Il est plausible que les dialectes varient précisément dans leur abilité à faire porter une lecture de focus sur la tête verbale.

analyse

La conjugaison analytique est compatible avec une lecture de focus, comme illustré dans le dialecte de Trépos ou à Briec, et dans le dialecte testé par Press. Dans ces dialectes, ce n'est pas le cas que tout focus ou toute clivée soient possibles ou que toute structure analytique soit focalisées.

L'agrammaticalité des clivées en eo, même pour Press qui obtient la lecture focale avec 'ni, plaide pour une analyse de mouvement de tête. Une tête ne peut pas monter en zone de focus par un mouvement A-barre, ce qui prédit l'agrammaticalité de la structure en eo. Les structures à lecture focales en 'ni, elles, disponibles dans certains dialectes, ont grammaticalisé en un simple marqueur de focus. Ce marqueur est généré dans la structure verbale et cliticise sur la tête verbale.

Terminologie

Press (1986:228) traduit amzer-gevrennek par 'compound tense'.
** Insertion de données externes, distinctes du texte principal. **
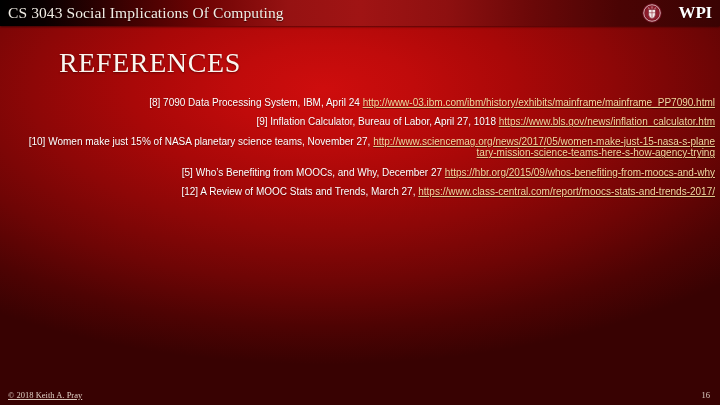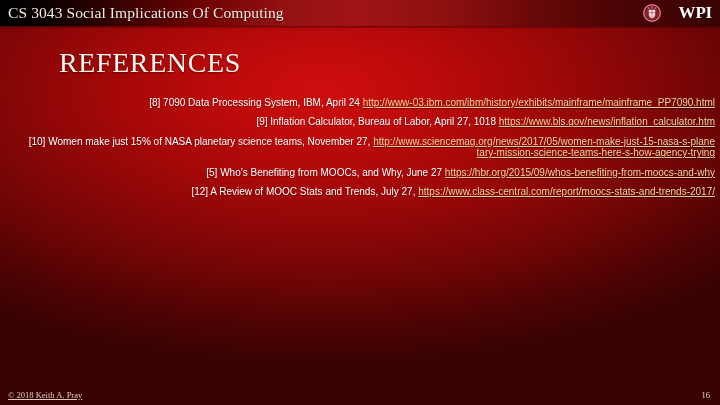--- a/index.html
+++ b/index.html
@@ -190,7 +190,7 @@
     </div>
 
     <div class="ref-item">
-      <span class="txt">[5] </span><span class="txt">Who’s Benefiting from MOOCs, and Why, June 27  </span><span class="lnk">https://hbr.org/2015/09/whos-benefiting-from-moocs-and-why</span>
+      <span class="txt">[5] </span><span class="txt">Who’s Benefiting from MOOCs, and Why, December 27  </span><span class="lnk">https://hbr.org/2015/09/whos-benefiting-from-moocs-and-why</span>
     </div>
 
     <div class="ref-item">

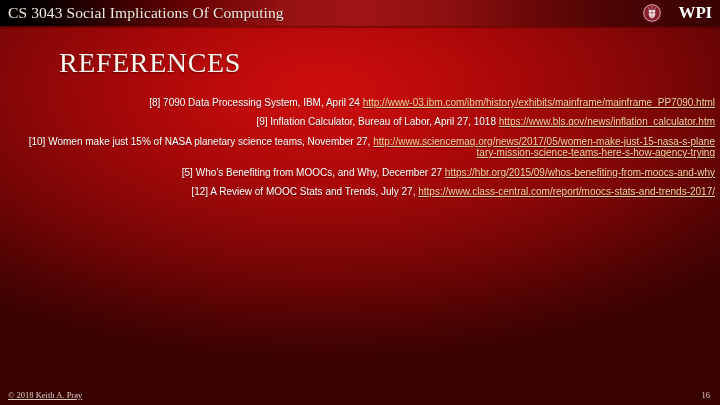--- a/index.html
+++ b/index.html
@@ -194,7 +194,7 @@
     </div>
 
     <div class="ref-item">
-      <span class="txt">[12] </span><span class="txt">A Review of MOOC Stats and Trends, July 27,  </span><span class="lnk">https://www.class-central.com/report/moocs-stats-and-trends-2017/</span>
+      <span class="txt">[12] </span><span class="txt">A Review of MOOC Stats and Trends, March 27,  </span><span class="lnk">https://www.class-central.com/report/moocs-stats-and-trends-2017/</span>
     </div>
 
   </div>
Goyat (2012:285) parle indifféremment de conjugaison périphrastique pour les antépositions de têtes verbales et les focalisations/topicalisation de groupe verbal.


Bibliographie

  • Borsley, R.D. M.L. Rivero & J. Stephens. 1996. ‘Long Head Movement in Breton’, The Syntax of the Celtic Languages: a comparative perspective, ed. Robert D. Borsley and Ian Roberts, 53-74. Cambridge University Press. Preview
  • Hewitt, Steve, 1988a. 'Ur framm ewid diskriva syntax ar verb brezoneg / Un cadre pour la description de la syntaxe verbale du breton', La Bretagne Linguistique, 4:203-11.
  • Jouitteau, M. 2013, 'La conjugaison analytique de doublement du verbe en breton', Ali Tifrit (éd.), Phonologie, Morphologie, Syntaxe Mélanges offerts à Jean-Pierre Angoujard, PUR, 327-354. texte en ligne.
  • Jouitteau, M. 2012. 'Verb doubling in Breton and Gungbe; obligatory exponence at the sentence level’, The Morphosyntax of Reiteration in Creole and Non-Creole Languages, Aboh, Enoch O., Norval Smith and Anne Zribi-Hertz (éds.) [CLL 43]
  • Jouitteau, M. 2011. 'Post-syntactic Excorporation in Realizational Morphology: Breton Analytic Tenses', Andrew Carnie (éd.), Formal Approaches to Celtic Linguistics, Cambridge Scholars Publishing, 115-142. texte en ligne.
  • Jouitteau, M. 2007. ‘The Brythonic Reconciliation: From V1 to generalized V2’, Craenenbroek and Rooryck (éds.), The Linguistics Variation Yearbook, Netherlands, 163-200. texte en ligne.
  • Jouitteau, M. 2005/2010. La syntaxe comparée du Breton, éditions universitaires européennes, ISBN 978-613-1-52800-2. manuscrit en pdf ici ou ici.
  • Stephens, J. 1982. Word order in Breton, Ph.D. thesis, School of Oriental and African Studies, University of London.